Pourquoi, dès lors, des départements comparables au nôtre dépensent-ils beaucoup moins et semblent-ils mieux s’en sortir ?
L’Essonne dépense 33 % (soit 200 millions d’euros) de plus que les Yvelines.
Le Conseil Général de l’Essonne dépense en fonctionnement 715 € par an et par habitant, tandis que celui du Val d’Oise n’en dépense que 608 € et celui des Yvelines 540 €.
De la même manière, les habitants du Val d’Oise (de gauche) et des Yvelines (de droite) paient 50% de moins d’impôts que les Essonniens !

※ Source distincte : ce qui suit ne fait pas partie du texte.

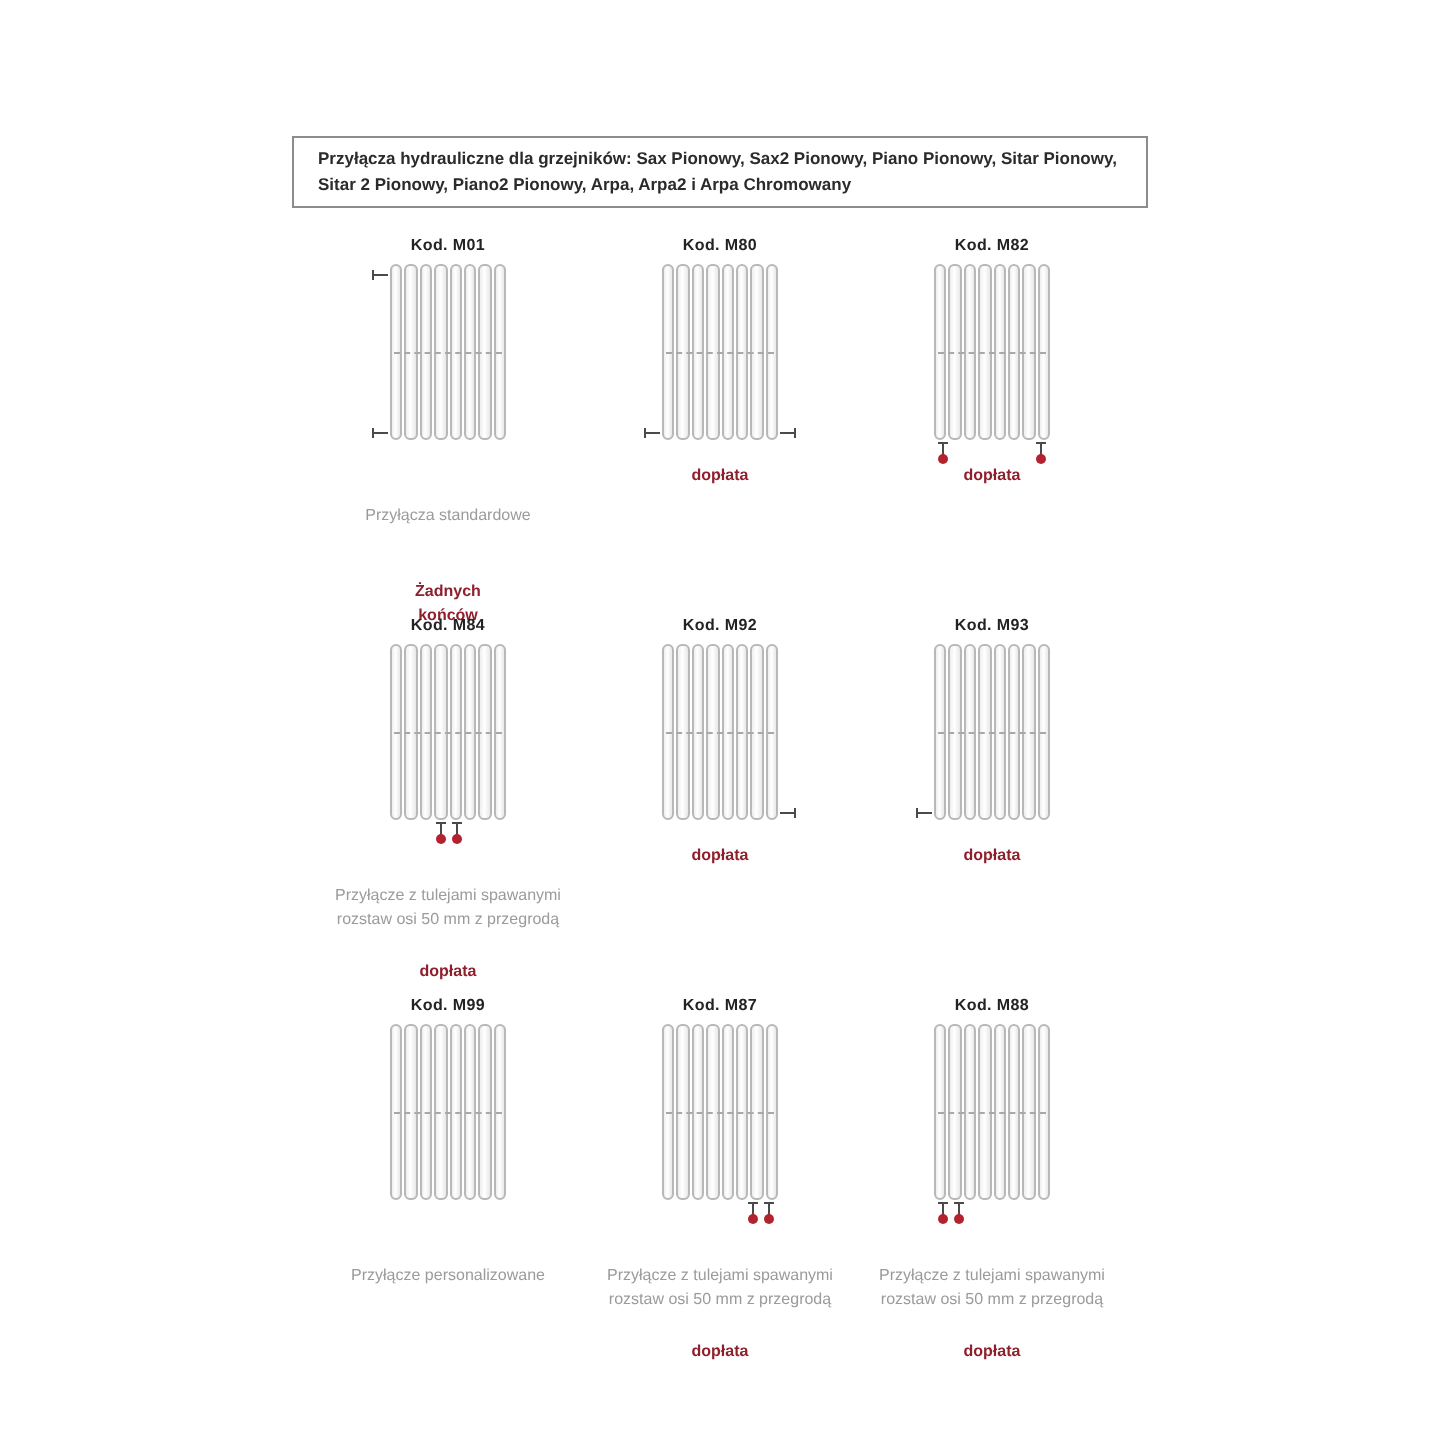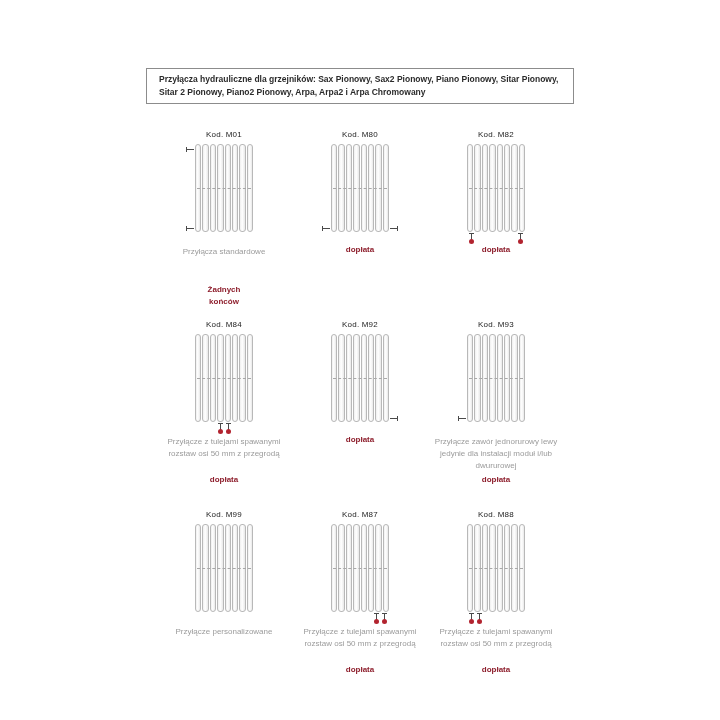"Kod. M01" .code { font-weight: normal -> bold; margin-top: 12px -> none }
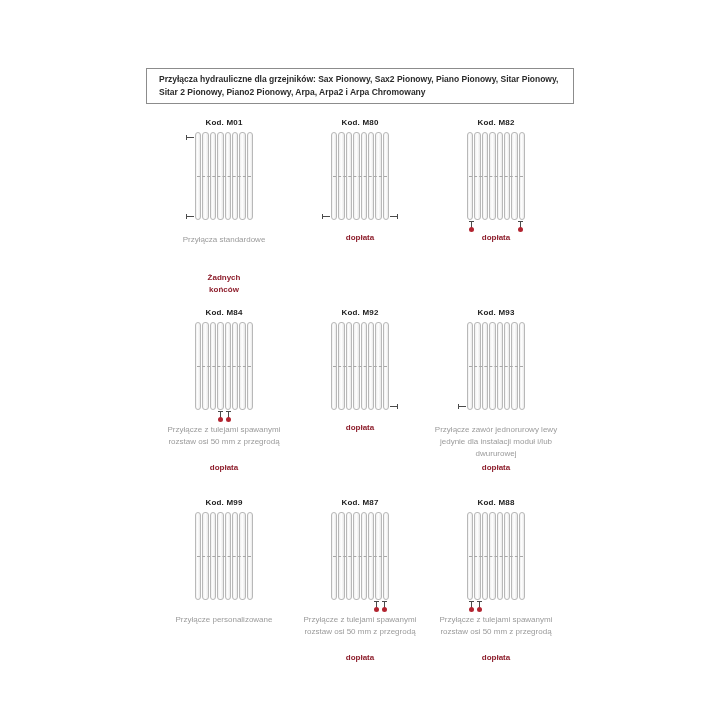"Przyłącza standardowe" .desc { margin-top: 2px -> 20px }
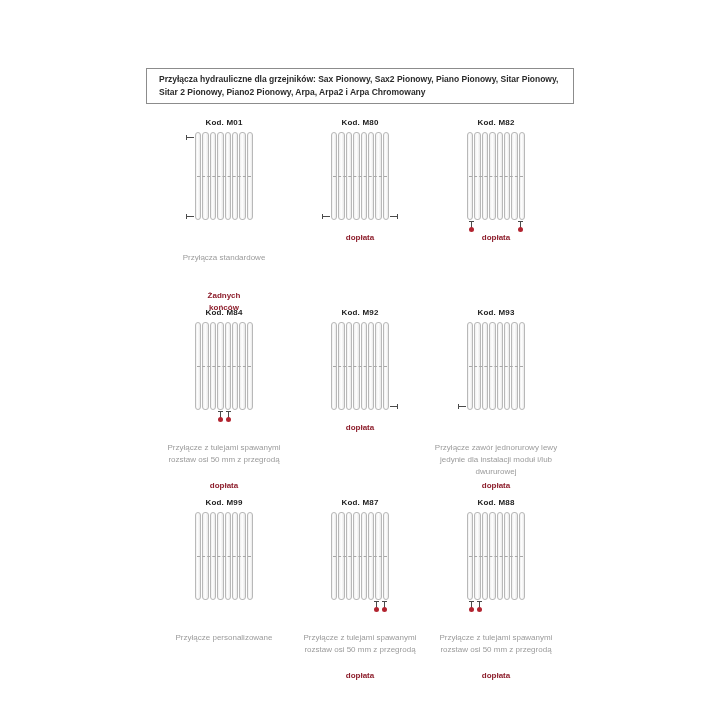"Przyłącze zawór jednorurowy lewy jedynie" div.desc { html: <div>Przyłącze zawór jednorurowy lewy jedynie dla instalacji moduł i/lub dwururowej</div> -> none }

2011 : un budget sacrifié à des fins électoralistes
Pour son budget 2011, le Conseil Général a sacrifié l’Essonne à des fins purement électoralistes.
Objectif : concocter un budget 2011 destiné non à construire l’avenir du Département, mais uniquement à réussir à ne pas augmenter les impôts l’année des élections cantonales. Or l’équipe de la majorité départementale de gauche n’a l’habitude de gérer qu’à coups d’augmentation de la fiscalité…
Sa stratégie : se constituer une cagnotte via l’endettement lui permettant de tenir en 2011, quitte à faire sombrer un peu plus l’Essonne.
Sa méthode : diminuer notablement les dépenses et augmenter la dette.
Drôle de stratégie anti-crise…
Pourquoi au contraire ne pas proposer un plan de relance départemental fondé sur l’investissement ?
Pourquoi ne pas cesser d’augmenter pour la première fois en six ans les dépenses de fonctionnement ? C’est-à-dire rechercher le meilleur rapport prestations/prix !
Et surtout pourquoi ne pas veiller à ne pas les augmenter plus vite que n’augmentent les recettes pour éviter de foncer tête baissée à la faillite ?

Ce que nous proposons :

  • Stopper la hausse des impôts qui pèsent lourdement sur les ménages essonniens.
  • Réduire les frais de fonctionnement en maîtrisant la dépense publique et en recentrant les dépenses du Département sur ses compétences propres.
  • Réduire l’endettement.
  • Favoriser l’investissement au profit de projets structurants (transports, économie, partenariat avec les communes…).
  • Recourir et concourir systématiquement aux appels à projets lancés par l’Etat et l’Europe pour bénéficier de subventions.